La fin de La Route des Flandres, on le constate, nous amène bien loin de la Recherche proustienne. La fragmentation (du sujet, du monde), la dispersion, l’effritement sont présents mais ne sont jamais consommés chez Proust, comme ils le sont à la fin de La Route des Flandres. Chez Proust, ils résistent certes à l’énonciation, lui font obstacle, mais celle-ci les surmonte, pourrait-on dire, avec un surcroît de triomphe, d’autant plus forte et puissante qu’elle a (com)pris ce qui semblait imprenable, réuni ce qui semblait irrémédiablement désuni, réconcilié ce qui semblait irréconciliable (le sujet avec lui-même). Or La Route des Flandres constitue précisément l’envers de la « recherche du temps perdu » simonienne, sa face « sombre », pourrions-nous dire. Tout est en place dans le roman de 1960 pour que soit entamée une « recherche du temps perdu », sauf un élément capital, un matériau à partir duquel l’énonciation, dès Histoire, pourra mettre un certain frein à « l’incohérent, nonchalant, impersonnel et destructeur travail du temps », auquel est finalement livré le sujet énonciateur de La Route des Flandres.

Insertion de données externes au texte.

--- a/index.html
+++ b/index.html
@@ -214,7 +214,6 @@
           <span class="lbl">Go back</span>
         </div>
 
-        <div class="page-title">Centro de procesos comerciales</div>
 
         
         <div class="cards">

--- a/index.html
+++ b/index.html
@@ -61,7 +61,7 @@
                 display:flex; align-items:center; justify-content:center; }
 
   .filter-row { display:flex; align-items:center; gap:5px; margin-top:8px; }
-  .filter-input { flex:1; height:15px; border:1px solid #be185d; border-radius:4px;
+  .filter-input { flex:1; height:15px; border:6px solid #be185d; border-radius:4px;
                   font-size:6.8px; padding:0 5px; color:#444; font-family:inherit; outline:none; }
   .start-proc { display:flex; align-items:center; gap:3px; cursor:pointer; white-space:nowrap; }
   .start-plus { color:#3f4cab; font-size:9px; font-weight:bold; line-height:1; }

Avant de poser ce matériau et d’en définir les caractéristiques, il convient de faire un premier détour par une œuvre de jeunesse de Simon, La Corde raide, qui énonce l’impossibilité de toute « recherche du temps perdu ». Nous voulons revenir à ce point initial de l’œuvre simonienne, où elle se définit contre l’œuvre

proustienne, afin de mieux comprendre comment et pourquoi, malgré ce désaveu premier, elle en vient finalement à entreprendre sa propre « recherche du temps perdu ». Conformément aux objectifs de cette étude, nous voulons suivre l’œuvre simonienne dans son mouvement tendu vers la Recherche : de La Corde raide à La Route des Flandres, puis à Histoire – en passant par L’Herbe, roman par lequel nous devrons prendre ultérieurement un second détour –, on passe d’une affirmation de l’impossibilité de la Recherche (La Corde raide) à une tentative de « recherche » avortée (La Route des Flandres), puis à une mise en place des moyens nécessaires à l’accomplissement d’une « recherche » proprement simonienne (Histoire) – dont nous verrons plus loin qu’elle a lieu dès L’Herbe. Le détour par La Corde raide est essentiel pour comprendre ce cheminement.